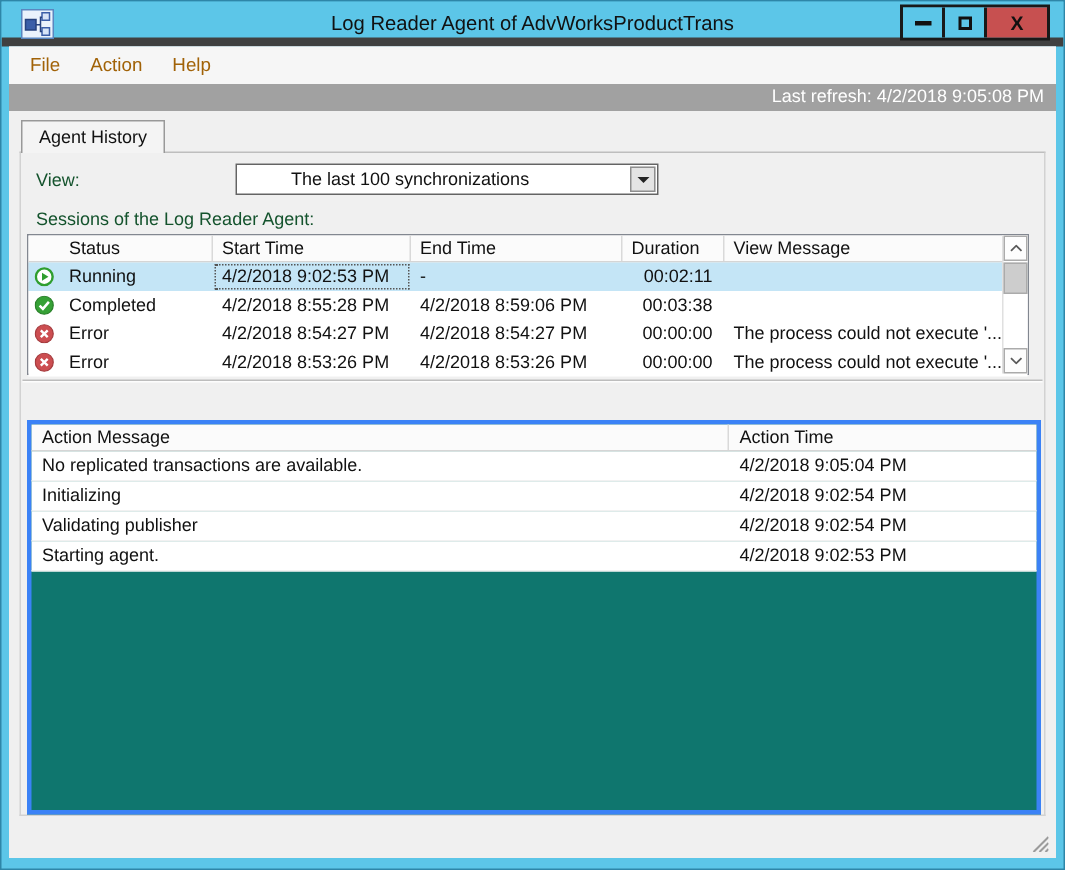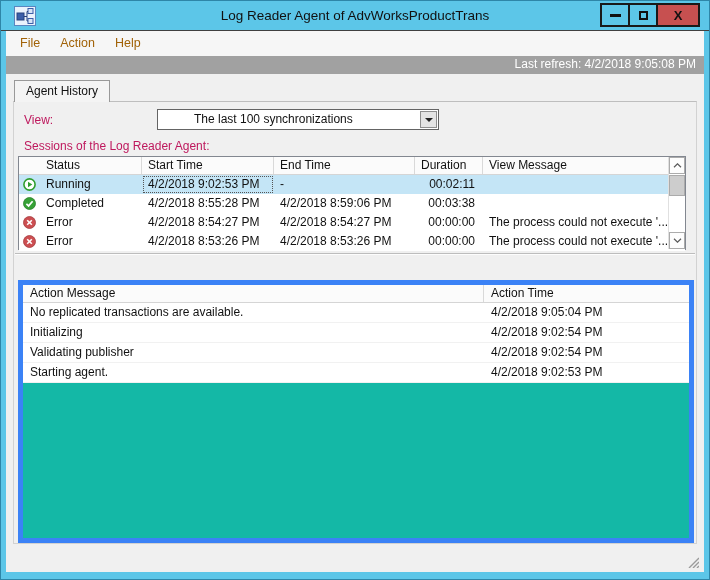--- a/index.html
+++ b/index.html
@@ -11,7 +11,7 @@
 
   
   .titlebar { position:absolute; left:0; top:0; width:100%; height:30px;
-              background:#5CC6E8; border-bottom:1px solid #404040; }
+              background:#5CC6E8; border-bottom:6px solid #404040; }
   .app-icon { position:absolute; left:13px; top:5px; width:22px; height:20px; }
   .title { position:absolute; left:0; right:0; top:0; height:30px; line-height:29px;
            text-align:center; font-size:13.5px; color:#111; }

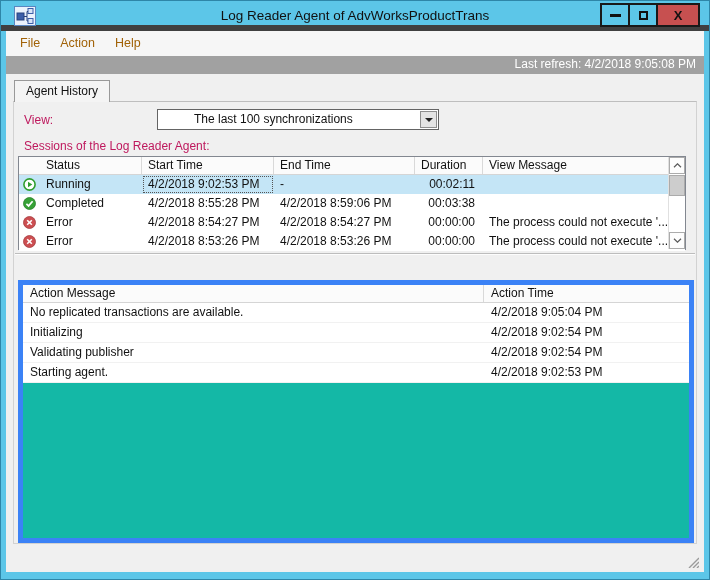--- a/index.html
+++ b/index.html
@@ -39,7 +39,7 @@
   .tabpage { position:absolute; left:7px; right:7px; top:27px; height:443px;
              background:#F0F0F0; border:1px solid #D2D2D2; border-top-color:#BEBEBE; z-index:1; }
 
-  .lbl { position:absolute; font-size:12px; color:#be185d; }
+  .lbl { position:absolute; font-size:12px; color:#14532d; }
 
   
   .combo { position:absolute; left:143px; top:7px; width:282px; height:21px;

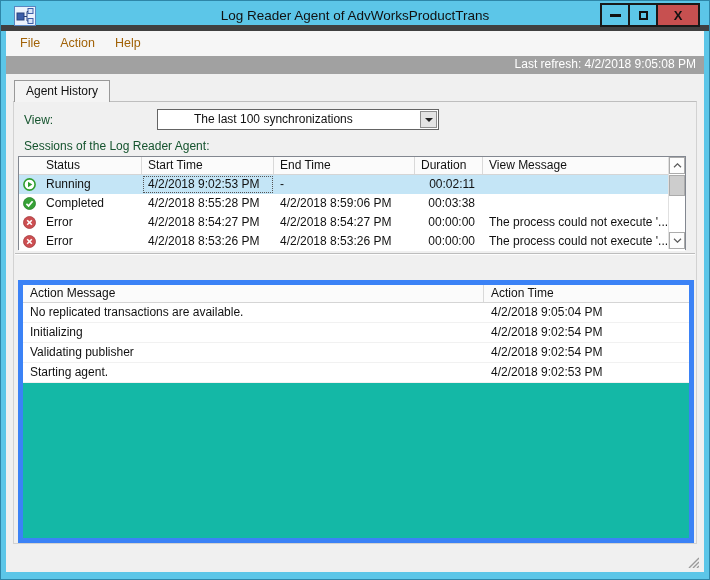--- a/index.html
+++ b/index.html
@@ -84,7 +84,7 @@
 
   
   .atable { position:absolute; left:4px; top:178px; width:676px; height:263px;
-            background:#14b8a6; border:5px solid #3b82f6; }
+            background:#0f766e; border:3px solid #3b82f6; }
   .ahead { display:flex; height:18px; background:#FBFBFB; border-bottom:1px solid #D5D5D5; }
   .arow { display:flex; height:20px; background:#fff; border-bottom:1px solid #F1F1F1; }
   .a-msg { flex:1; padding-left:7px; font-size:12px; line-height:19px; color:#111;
***
What to work on: Everything above from the line that has "top:7px; width:282px; height:21px;" down to the line that has "display:flex; height:18px; background:#FBFBFB;" should be output exactly, with both of those lines included. Leave the pictures behind.

Exercise solution:
   .combo { position:absolute; left:143px; top:7px; width:282px; height:21px;

--- a/index.html
+++ b/index.html
@@ -84,7 +84,7 @@
 
   
   .atable { position:absolute; left:4px; top:178px; width:676px; height:263px;
-            background:#14b8a6; border:5px solid #3b82f6; }
+            background:#0f766e; border:3px solid #3b82f6; }
   .ahead { display:flex; height:18px; background:#FBFBFB; border-bottom:1px solid #D5D5D5; }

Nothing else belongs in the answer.